### What you will do
Within the material below, find each line bearing the word "item" and present it.

++++++++

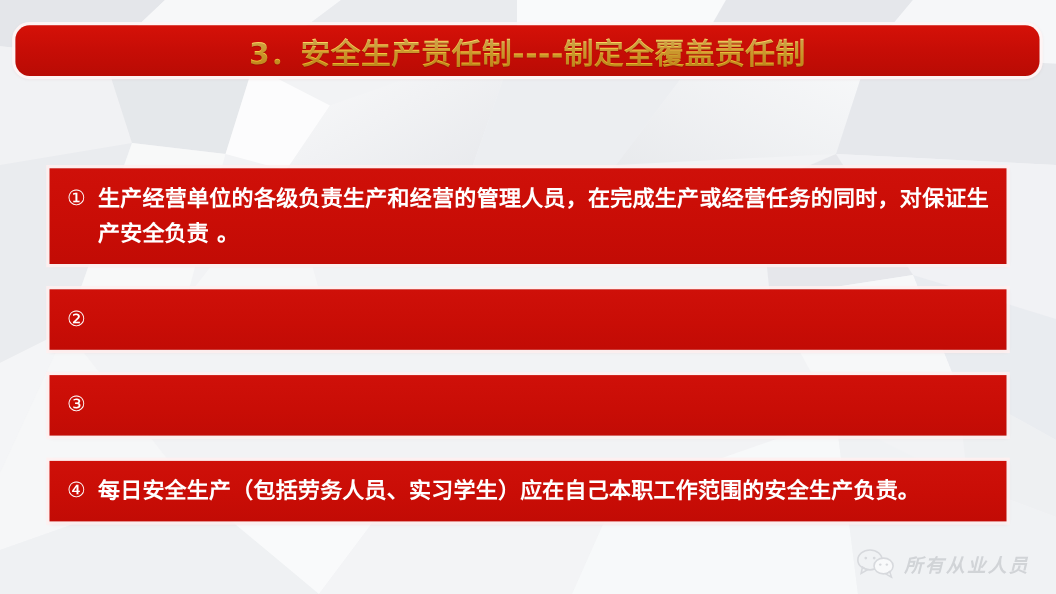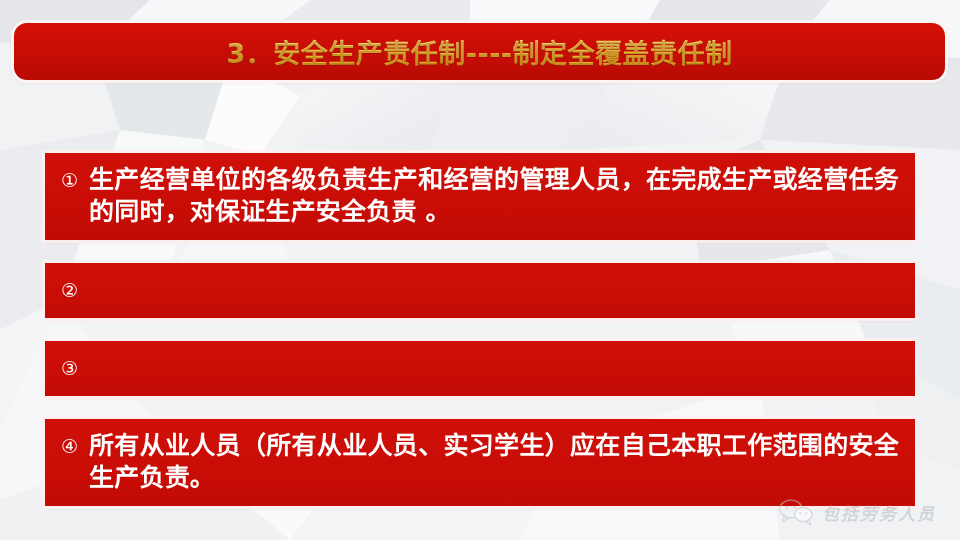--- a/index.html
+++ b/index.html
@@ -38,7 +38,7 @@
     left: 14px;
     top: 23px;
     width: 931px;
-    height: 57px;
+    height: 46px;
     box-sizing: border-box;
     border-radius: 13px;
     background: linear-gradient(180deg, #d51108 0%, #c70d06 48%, #b90b04 100%);

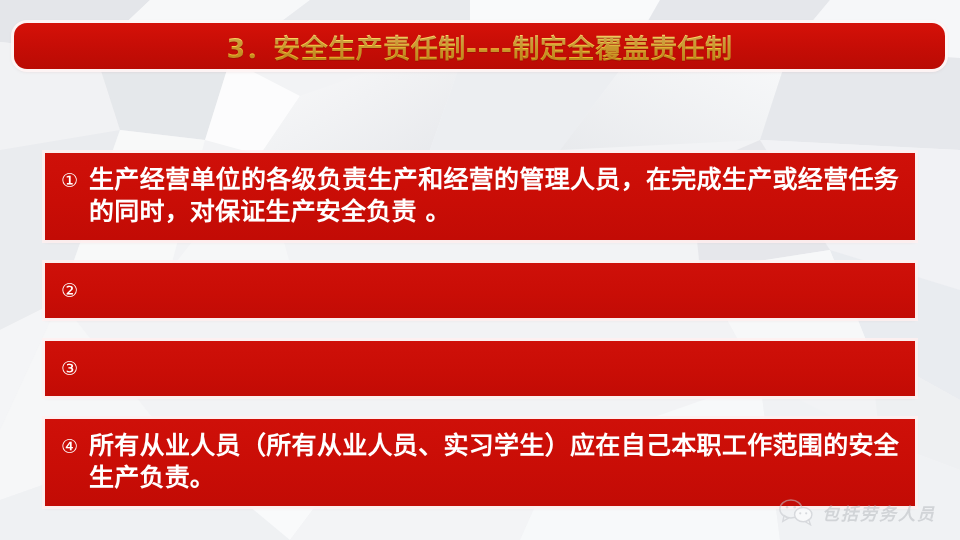--- a/index.html
+++ b/index.html
@@ -96,7 +96,7 @@
   .item-text {
     flex: 1 1 auto;
     font-family: "DejaVu Sans", "Liberation Sans", sans-serif;
-    font-size: 25px;
+    font-size: 20px;
     line-height: 32px;
     color: #ffffff;
     font-weight: bold;

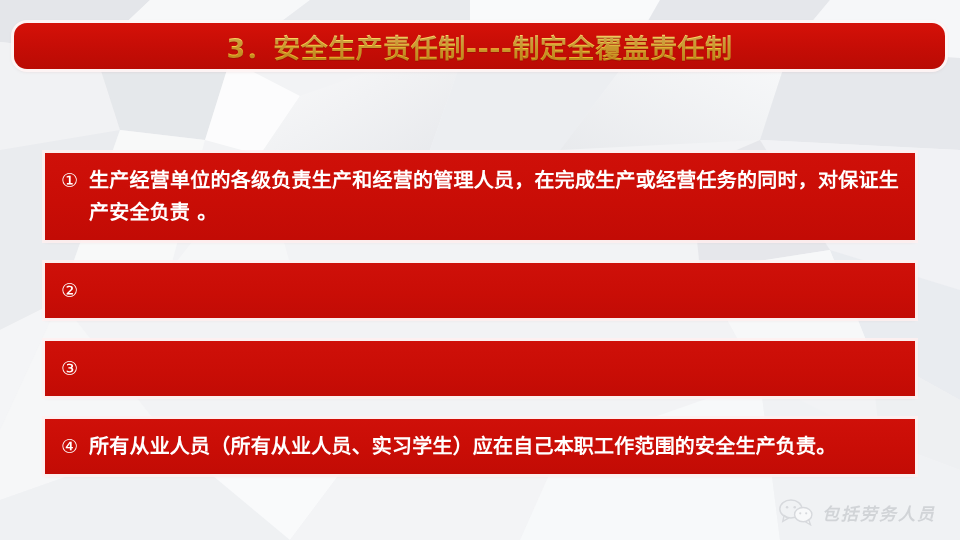--- a/index.html
+++ b/index.html
@@ -204,7 +204,7 @@
 
     <div class="item-box">
       <span class="item-marker">④</span>
-      <span class="item-text">所有从业人员（所有从业人员、实习学生）应在自己本职工作范围的安全生产负责。</span>
+      <span class="item-text">每日安全生产（包括劳务人员、实习学生）应在自己本职工作范围的安全生产负责。</span>
     </div>
 
   </div>

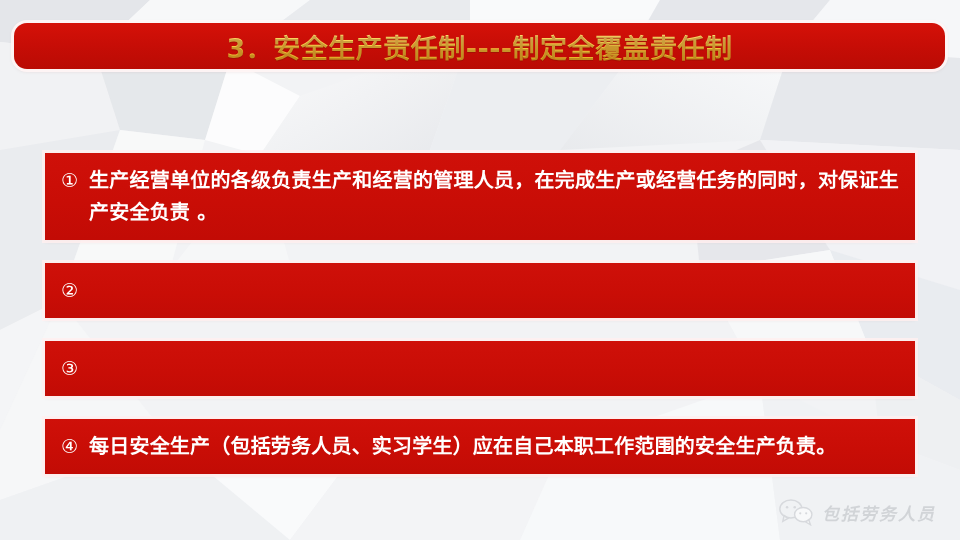--- a/index.html
+++ b/index.html
@@ -222,7 +222,7 @@
       <circle cx="25" cy="17.5" r="1.3" fill="#c3c6cb"></circle>
       <circle cx="32" cy="17.5" r="1.3" fill="#c3c6cb"></circle>
     </svg>
-    <span class="wechat-label">包括劳务人员</span>
+    <span class="wechat-label">所有从业人员</span>
   </div>
 
 </div>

++++++++

### Exercise output
   .item-text {
     <div class="item-box">
       <span class="item-marker">④</span>
-      <span class="item-text">所有从业人员（所有从业人员、实习学生）应在自己本职工作范围的安全生产负责。</span>
+      <span class="item-text">每日安全生产（包括劳务人员、实习学生）应在自己本职工作范围的安全生产负责。</span>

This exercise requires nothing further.